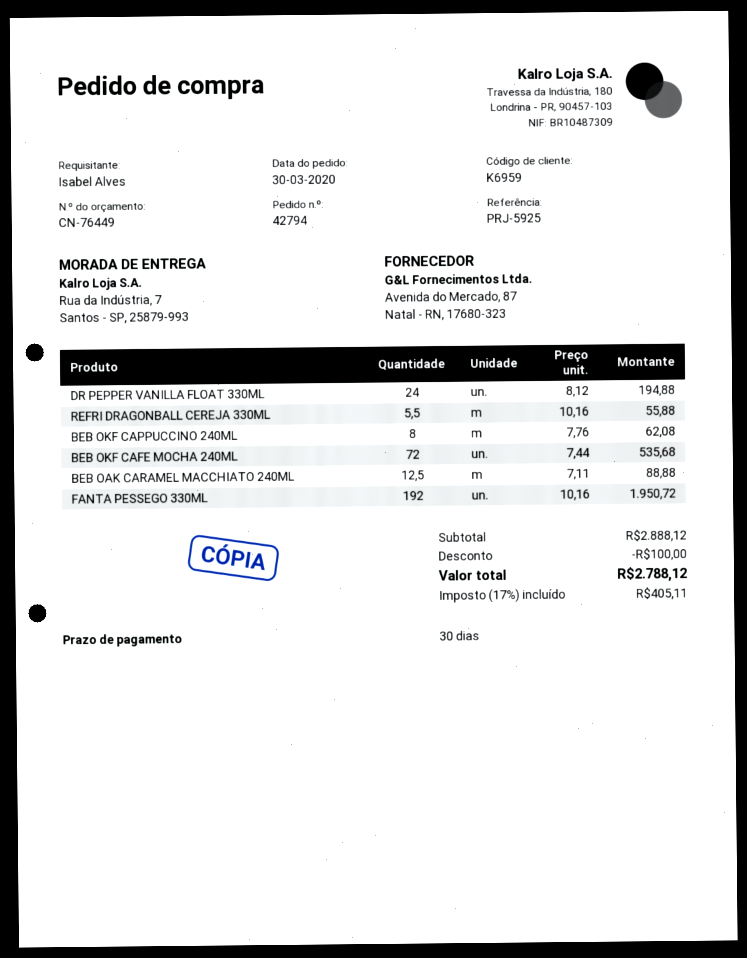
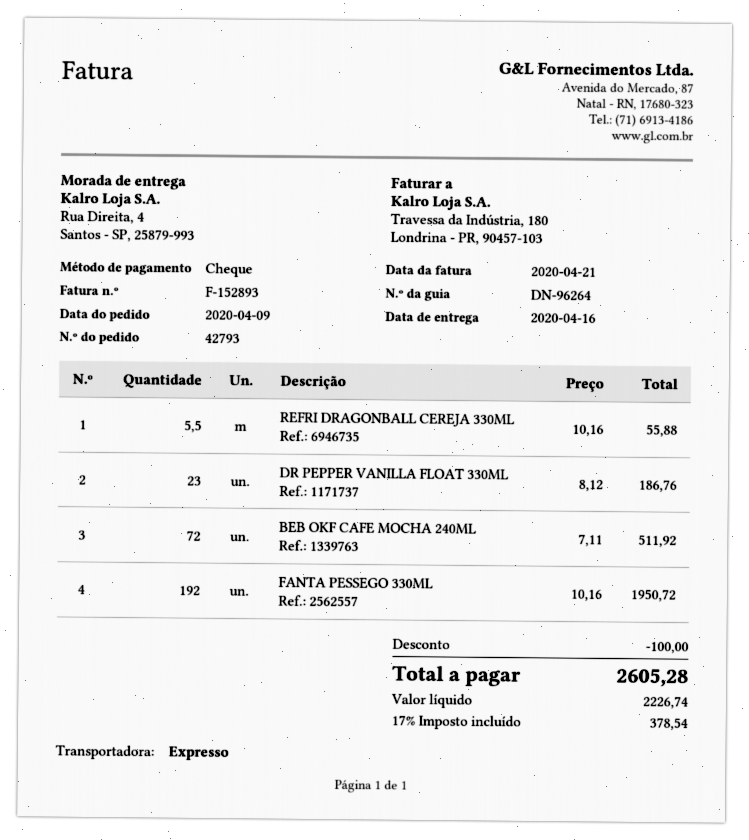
order number: 42794 -> 42793
order date: 2020-03-30 -> 2020-04-09
ship to: Rua da Indústria, 7, Santos - SP, 25879-993 -> Rua Direita, 4, Santos - SP, 25879-993
DR PEPPER VANILLA FLOAT 330ML: 24 x 8.12 = 194.88 -> 23 x 8.12 = 186.76
BEB OKF CAPPUCCINO 240ML: 8 x 7.76 = 62.08 -> none
BEB OKF CAFE MOCHA 240ML: 72 x 7.44 = 535.68 -> 72 x 7.11 = 511.92
BEB OAK CARAMEL MACCHIATO 240ML: 12.5 x 7.11 = 88.88 -> none
tax: 17% = 405.11 -> 17% = 378.54
total: 2788.12 -> 2605.28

****************************************

What the exercise asks: Please show the lines in the entries above that hold the string "order".

Answer area:
order number: 42794 -> 42793
order date: 2020-03-30 -> 2020-04-09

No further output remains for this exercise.